Exercise:
The job is to find each line of the records below that includes the word "MockData" and copy it.

Dataset:
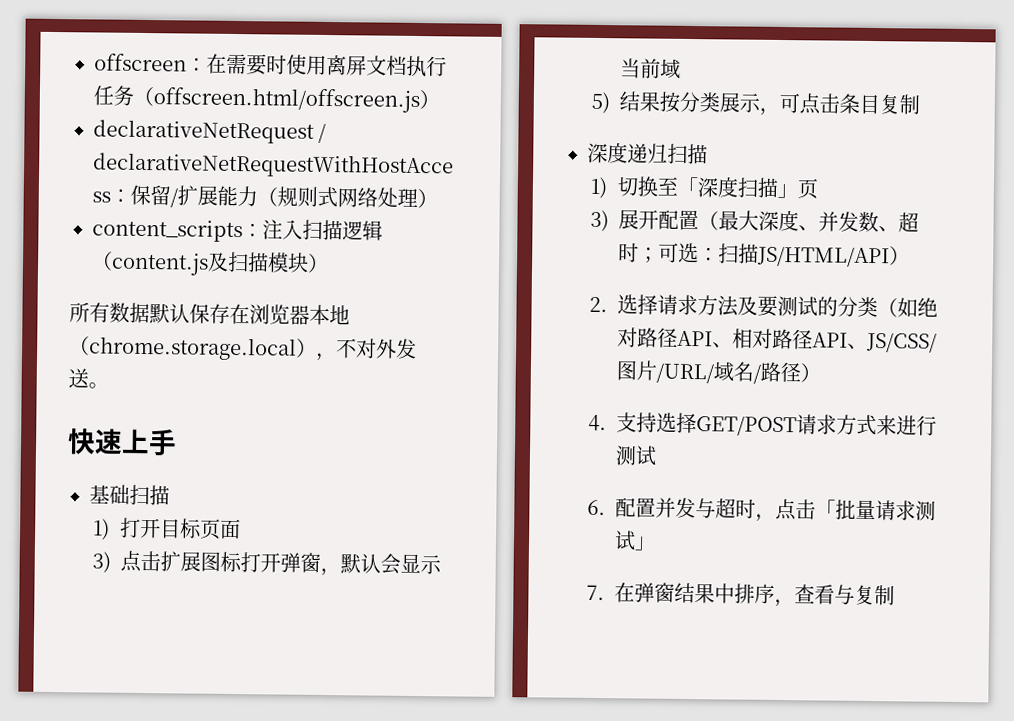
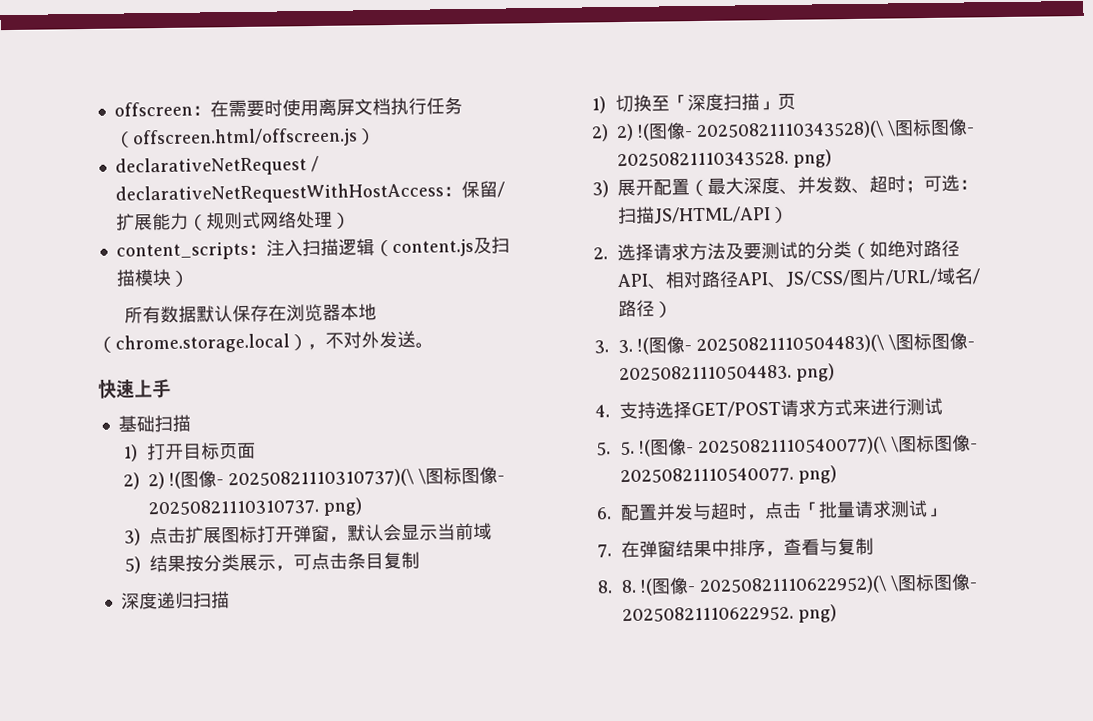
+ 2) 2) !(图像- 20250821110310737)(\ \图标图像- 20250821110310737. png)
+ 2) 2) !(图像- 20250821110343528)(\ \图标图像- 20250821110343528. png)
+ 3. 3. !(图像- 20250821110504483)(\ \图标图像- 20250821110504483. png)
+ 5. 5. !(图像- 20250821110540077)(\ \图标图像- 20250821110540077. png)
+ 8. 8. !(图像- 20250821110622952)(\ \图标图像- 20250821110622952. png)

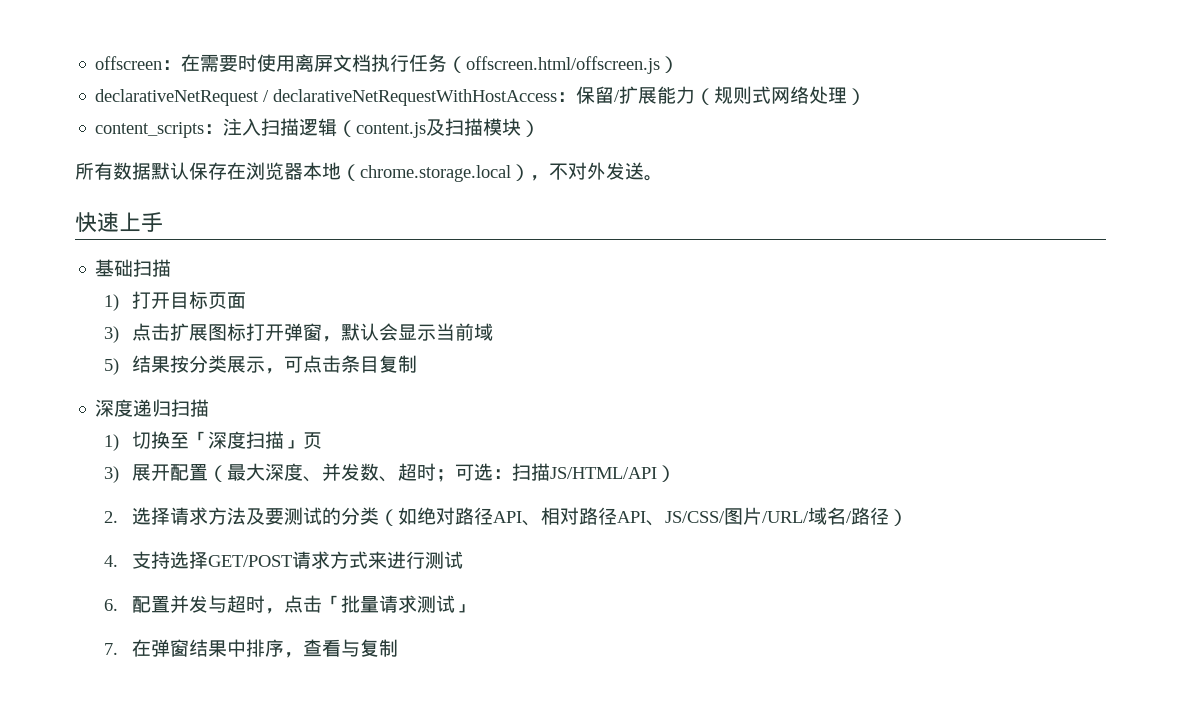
- 2) 2) !(图像- 20250821110310737)(\ \图标图像- 20250821110310737. png)
- 2) 2) !(图像- 20250821110343528)(\ \图标图像- 20250821110343528. png)
- 3. 3. !(图像- 20250821110504483)(\ \图标图像- 20250821110504483. png)
- 5. 5. !(图像- 20250821110540077)(\ \图标图像- 20250821110540077. png)
- 8. 8. !(图像- 20250821110622952)(\ \图标图像- 20250821110622952. png)

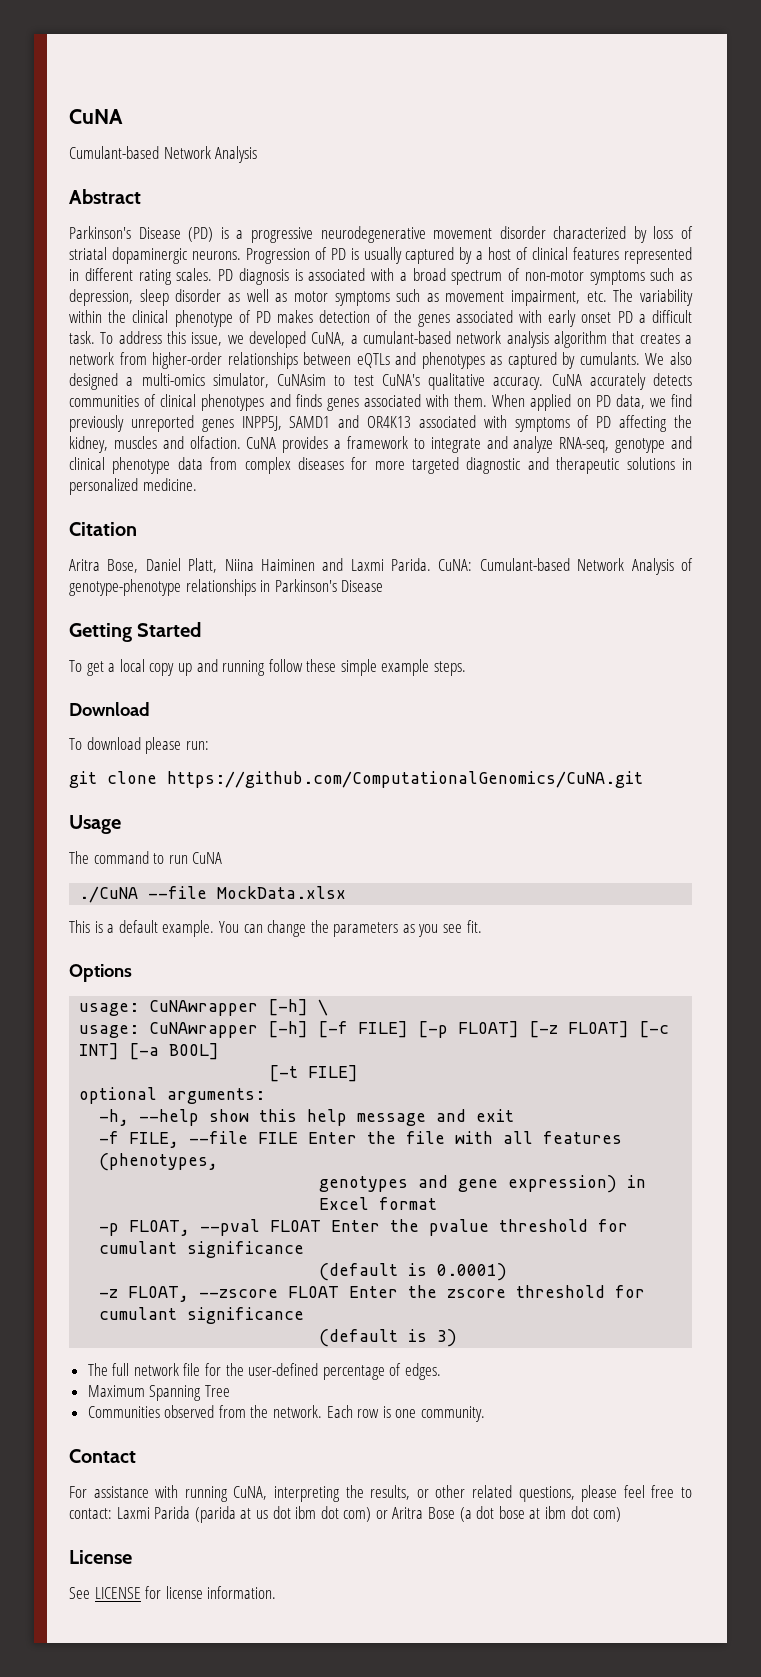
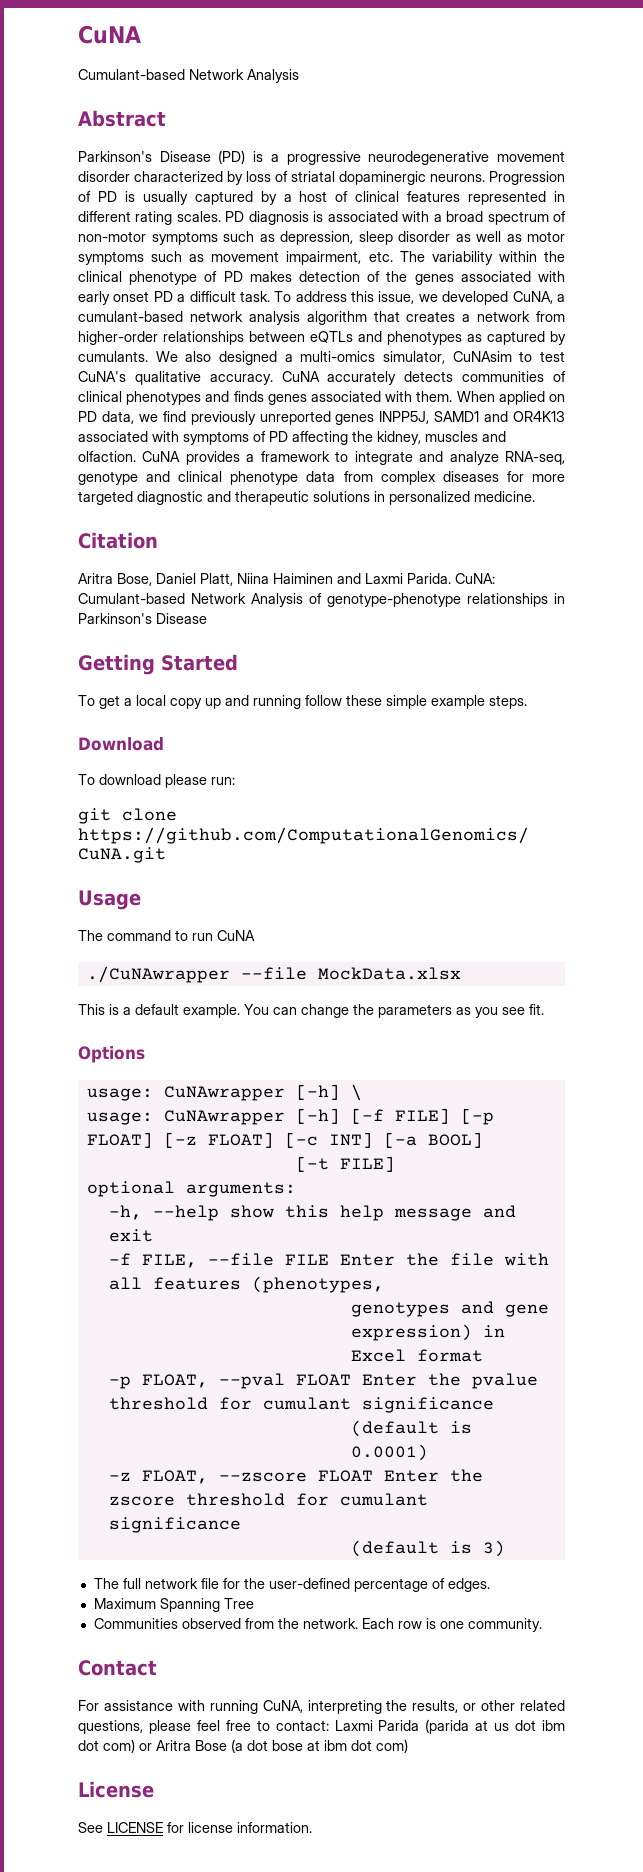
- ./CuNA --file MockData.xlsx
+ ./CuNAwrapper --file MockData.xlsx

Written response:
- ./CuNA --file MockData.xlsx
+ ./CuNAwrapper --file MockData.xlsx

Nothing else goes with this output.